→ PROBLEM
All lines in the material with the string "finfo" should be listed.

→ GIVEN DATA

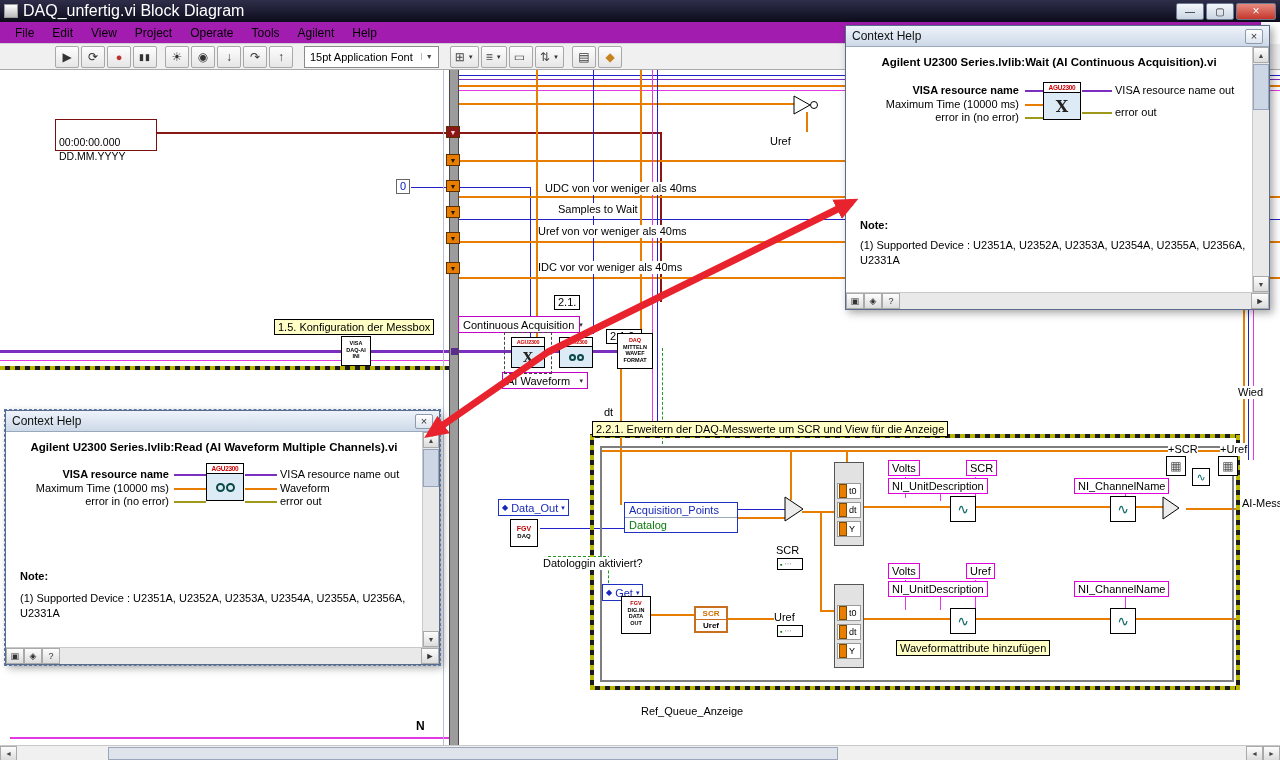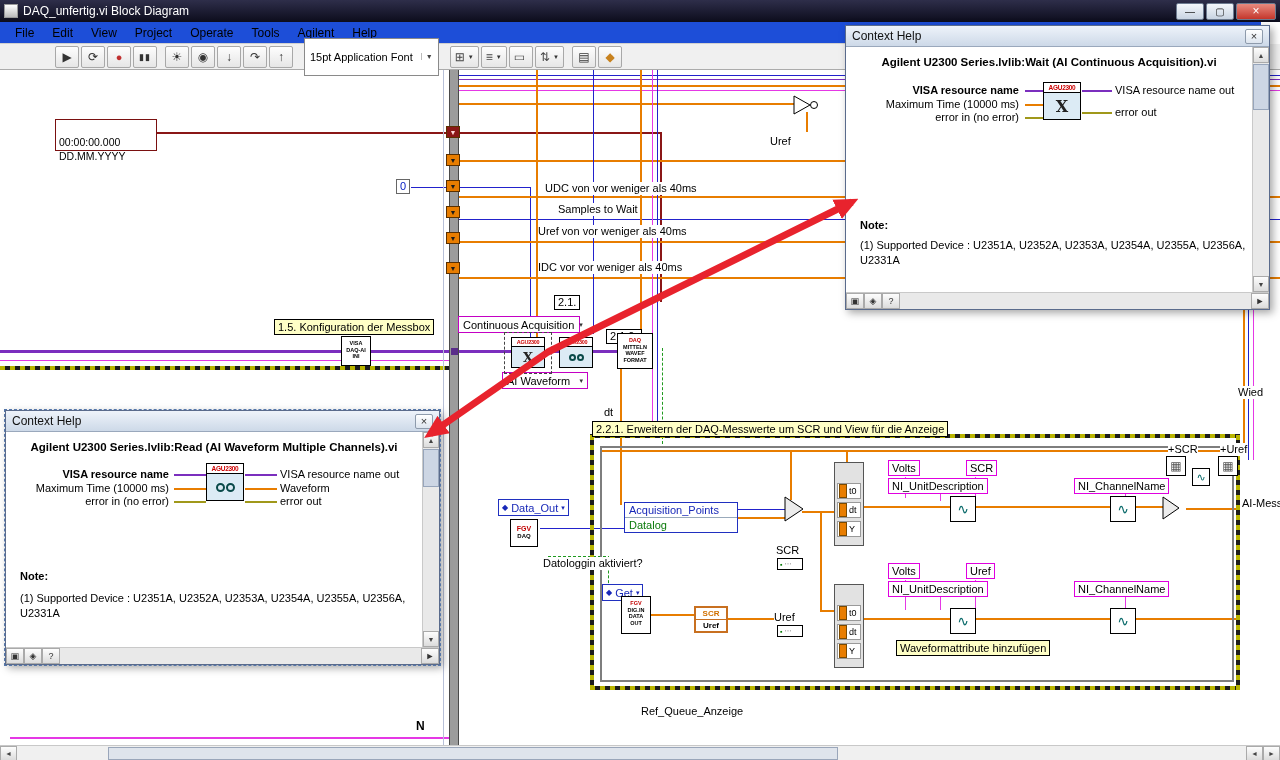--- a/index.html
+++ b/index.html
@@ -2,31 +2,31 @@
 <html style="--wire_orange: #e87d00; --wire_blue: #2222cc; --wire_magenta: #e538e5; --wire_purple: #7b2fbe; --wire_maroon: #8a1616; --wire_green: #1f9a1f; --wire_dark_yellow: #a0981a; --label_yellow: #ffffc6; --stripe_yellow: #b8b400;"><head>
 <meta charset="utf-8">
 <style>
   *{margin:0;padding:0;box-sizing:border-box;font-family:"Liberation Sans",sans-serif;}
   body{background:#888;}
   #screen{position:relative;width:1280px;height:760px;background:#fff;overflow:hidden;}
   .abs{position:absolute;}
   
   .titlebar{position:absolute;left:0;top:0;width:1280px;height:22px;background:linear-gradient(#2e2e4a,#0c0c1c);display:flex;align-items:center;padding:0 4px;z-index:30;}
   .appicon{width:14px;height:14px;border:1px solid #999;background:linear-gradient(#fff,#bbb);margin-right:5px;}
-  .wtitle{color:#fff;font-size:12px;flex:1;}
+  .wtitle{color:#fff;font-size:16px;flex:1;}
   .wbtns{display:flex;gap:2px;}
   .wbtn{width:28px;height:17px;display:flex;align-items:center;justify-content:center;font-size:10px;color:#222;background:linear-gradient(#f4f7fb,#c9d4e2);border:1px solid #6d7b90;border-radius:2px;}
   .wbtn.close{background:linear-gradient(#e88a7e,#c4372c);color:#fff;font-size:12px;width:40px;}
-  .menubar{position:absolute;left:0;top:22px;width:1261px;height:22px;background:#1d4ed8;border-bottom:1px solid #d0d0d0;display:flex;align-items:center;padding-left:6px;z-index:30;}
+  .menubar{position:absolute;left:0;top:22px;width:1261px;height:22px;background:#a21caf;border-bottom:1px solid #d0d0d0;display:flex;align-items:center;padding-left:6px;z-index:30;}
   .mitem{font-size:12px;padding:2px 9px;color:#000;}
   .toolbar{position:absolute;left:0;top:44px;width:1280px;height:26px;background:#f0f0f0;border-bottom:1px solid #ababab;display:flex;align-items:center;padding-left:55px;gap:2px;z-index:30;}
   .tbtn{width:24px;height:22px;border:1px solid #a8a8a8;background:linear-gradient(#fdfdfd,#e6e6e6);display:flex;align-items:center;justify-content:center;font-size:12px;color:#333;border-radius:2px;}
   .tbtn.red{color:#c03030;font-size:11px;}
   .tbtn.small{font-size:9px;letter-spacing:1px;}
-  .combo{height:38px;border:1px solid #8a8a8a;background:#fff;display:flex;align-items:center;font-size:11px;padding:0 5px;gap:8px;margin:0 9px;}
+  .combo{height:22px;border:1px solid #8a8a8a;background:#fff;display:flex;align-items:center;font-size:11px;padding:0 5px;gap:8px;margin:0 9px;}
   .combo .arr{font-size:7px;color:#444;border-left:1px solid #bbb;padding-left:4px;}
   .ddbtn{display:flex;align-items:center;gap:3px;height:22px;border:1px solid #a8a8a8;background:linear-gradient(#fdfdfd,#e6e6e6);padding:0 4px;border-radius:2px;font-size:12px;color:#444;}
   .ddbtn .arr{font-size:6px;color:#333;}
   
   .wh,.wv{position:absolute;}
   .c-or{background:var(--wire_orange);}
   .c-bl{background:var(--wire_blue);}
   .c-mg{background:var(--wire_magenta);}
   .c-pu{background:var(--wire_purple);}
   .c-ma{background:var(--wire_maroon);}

--

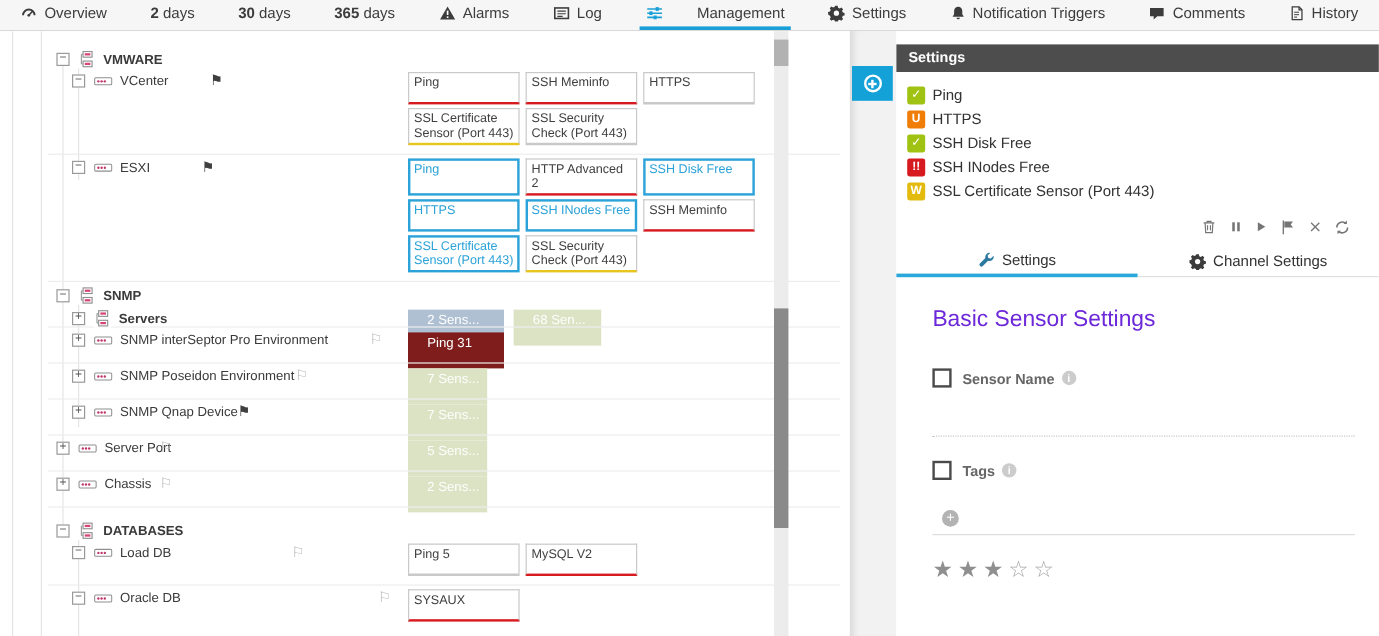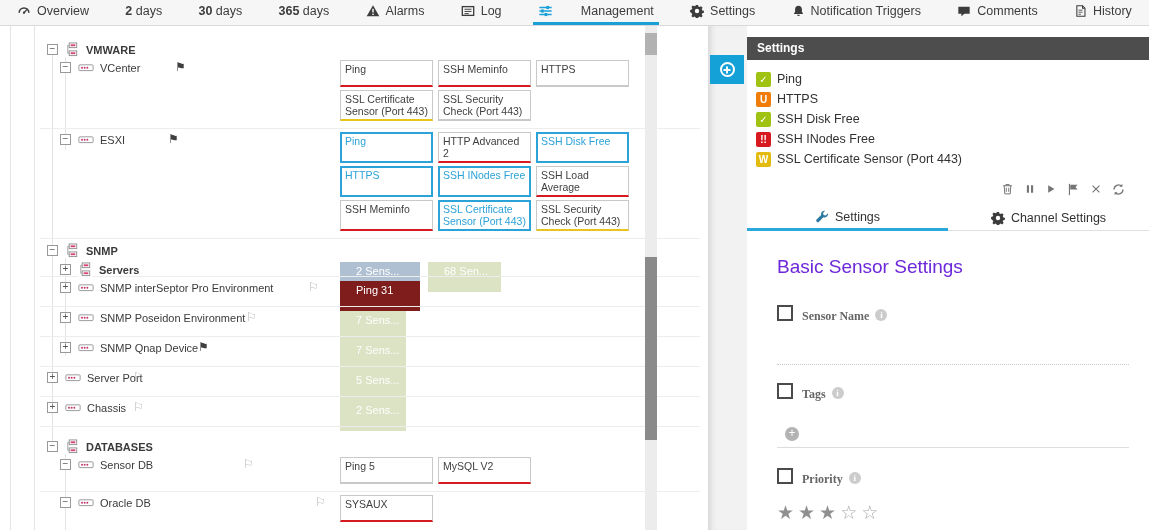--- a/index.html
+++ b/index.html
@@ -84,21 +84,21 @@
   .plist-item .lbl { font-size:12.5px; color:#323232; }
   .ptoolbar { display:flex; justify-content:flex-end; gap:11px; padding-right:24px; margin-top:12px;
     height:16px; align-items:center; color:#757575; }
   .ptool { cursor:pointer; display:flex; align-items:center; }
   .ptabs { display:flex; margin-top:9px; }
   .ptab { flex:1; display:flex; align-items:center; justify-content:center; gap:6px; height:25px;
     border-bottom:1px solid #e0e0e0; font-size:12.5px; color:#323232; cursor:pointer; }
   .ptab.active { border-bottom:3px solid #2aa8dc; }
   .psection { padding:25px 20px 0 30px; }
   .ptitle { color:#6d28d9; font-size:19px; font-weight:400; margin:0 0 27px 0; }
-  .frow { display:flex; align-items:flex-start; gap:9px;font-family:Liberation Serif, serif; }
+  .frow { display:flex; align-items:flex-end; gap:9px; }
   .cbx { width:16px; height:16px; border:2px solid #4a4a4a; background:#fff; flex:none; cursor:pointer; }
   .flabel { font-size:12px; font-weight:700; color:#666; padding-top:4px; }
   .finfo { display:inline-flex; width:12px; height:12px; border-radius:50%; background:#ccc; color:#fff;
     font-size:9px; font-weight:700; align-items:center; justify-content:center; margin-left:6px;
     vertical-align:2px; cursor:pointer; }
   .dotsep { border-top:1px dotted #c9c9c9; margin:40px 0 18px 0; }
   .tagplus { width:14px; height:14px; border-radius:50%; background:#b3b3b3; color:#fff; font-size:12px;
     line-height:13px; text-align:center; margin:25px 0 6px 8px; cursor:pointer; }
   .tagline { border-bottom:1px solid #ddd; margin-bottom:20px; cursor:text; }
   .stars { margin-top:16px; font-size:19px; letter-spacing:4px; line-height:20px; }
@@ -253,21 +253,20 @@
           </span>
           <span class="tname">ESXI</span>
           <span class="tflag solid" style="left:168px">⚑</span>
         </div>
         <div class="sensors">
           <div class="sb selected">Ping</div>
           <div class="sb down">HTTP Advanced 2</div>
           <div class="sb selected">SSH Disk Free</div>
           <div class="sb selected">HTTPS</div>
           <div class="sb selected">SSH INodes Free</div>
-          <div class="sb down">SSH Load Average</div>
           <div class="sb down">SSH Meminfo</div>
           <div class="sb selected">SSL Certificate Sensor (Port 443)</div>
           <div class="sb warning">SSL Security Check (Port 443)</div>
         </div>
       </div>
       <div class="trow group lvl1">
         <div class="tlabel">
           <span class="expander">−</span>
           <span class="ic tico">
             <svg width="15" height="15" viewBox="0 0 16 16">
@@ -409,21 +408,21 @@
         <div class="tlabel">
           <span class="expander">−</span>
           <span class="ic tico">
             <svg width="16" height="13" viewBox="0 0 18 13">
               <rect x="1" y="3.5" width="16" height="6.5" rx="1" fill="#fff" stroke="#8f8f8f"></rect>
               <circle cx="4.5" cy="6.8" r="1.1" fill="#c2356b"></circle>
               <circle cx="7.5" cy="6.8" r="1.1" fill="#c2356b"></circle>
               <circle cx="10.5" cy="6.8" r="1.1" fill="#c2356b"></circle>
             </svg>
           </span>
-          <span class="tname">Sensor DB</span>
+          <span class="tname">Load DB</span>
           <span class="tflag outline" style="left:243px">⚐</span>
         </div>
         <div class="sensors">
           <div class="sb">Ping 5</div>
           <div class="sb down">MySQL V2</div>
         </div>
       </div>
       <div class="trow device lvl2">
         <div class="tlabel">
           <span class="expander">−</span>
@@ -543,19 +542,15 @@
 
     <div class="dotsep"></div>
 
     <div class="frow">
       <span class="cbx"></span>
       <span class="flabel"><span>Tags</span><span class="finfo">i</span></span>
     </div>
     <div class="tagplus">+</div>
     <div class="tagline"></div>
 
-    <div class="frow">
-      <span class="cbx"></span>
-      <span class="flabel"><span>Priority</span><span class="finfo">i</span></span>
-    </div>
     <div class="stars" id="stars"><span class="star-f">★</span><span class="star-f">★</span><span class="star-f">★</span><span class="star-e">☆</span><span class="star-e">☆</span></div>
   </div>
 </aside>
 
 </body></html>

* * *

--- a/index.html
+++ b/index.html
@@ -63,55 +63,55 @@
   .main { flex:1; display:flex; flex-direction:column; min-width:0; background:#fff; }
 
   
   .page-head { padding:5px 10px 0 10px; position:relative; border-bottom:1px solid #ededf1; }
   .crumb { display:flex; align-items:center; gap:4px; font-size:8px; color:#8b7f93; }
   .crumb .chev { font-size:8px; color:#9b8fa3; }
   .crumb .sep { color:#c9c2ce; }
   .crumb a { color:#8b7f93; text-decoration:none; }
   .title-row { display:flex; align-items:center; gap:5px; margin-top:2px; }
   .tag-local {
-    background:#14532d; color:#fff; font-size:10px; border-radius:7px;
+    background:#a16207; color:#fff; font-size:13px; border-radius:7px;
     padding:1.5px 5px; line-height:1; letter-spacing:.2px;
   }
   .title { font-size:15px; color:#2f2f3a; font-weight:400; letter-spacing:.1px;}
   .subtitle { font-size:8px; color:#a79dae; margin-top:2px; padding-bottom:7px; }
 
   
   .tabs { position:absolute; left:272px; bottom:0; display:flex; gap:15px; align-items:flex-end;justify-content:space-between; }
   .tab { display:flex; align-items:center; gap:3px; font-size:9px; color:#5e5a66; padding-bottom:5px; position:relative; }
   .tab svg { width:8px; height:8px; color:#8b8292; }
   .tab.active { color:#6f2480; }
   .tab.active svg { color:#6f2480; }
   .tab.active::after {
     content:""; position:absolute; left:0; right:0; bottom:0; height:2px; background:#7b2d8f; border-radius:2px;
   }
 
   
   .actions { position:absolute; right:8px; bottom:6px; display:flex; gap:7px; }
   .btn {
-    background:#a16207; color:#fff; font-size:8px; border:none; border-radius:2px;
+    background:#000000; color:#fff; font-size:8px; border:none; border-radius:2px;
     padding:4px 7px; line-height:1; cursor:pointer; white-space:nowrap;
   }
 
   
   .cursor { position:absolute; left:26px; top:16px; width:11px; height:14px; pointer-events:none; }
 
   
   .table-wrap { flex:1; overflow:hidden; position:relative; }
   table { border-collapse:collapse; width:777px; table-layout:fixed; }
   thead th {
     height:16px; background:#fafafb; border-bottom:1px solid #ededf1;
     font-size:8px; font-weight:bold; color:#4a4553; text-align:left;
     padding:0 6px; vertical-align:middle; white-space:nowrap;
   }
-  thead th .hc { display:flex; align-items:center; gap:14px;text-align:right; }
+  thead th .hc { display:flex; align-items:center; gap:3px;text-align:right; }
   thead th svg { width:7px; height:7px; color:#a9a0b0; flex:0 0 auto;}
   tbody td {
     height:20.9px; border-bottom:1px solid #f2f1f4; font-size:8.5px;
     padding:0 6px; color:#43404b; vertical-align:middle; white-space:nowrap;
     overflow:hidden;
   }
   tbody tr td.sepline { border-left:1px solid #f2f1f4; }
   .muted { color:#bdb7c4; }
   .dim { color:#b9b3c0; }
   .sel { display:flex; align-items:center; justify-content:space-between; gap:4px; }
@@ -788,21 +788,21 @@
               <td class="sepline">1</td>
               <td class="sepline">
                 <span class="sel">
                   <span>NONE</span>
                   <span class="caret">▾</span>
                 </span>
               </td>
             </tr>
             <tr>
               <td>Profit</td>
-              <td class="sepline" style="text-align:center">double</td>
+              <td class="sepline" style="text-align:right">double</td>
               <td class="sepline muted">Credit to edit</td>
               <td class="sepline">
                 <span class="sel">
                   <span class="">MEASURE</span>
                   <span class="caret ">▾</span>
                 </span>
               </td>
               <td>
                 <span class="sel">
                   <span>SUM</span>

→ YOUR RESPONSE
   .finfo { display:inline-flex; width:12px; height:12px; border-radius:50%; background:#ccc; color:#fff;
       <span class="flabel"><span>Tags</span><span class="finfo">i</span></span>
-      <span class="flabel"><span>Priority</span><span class="finfo">i</span></span>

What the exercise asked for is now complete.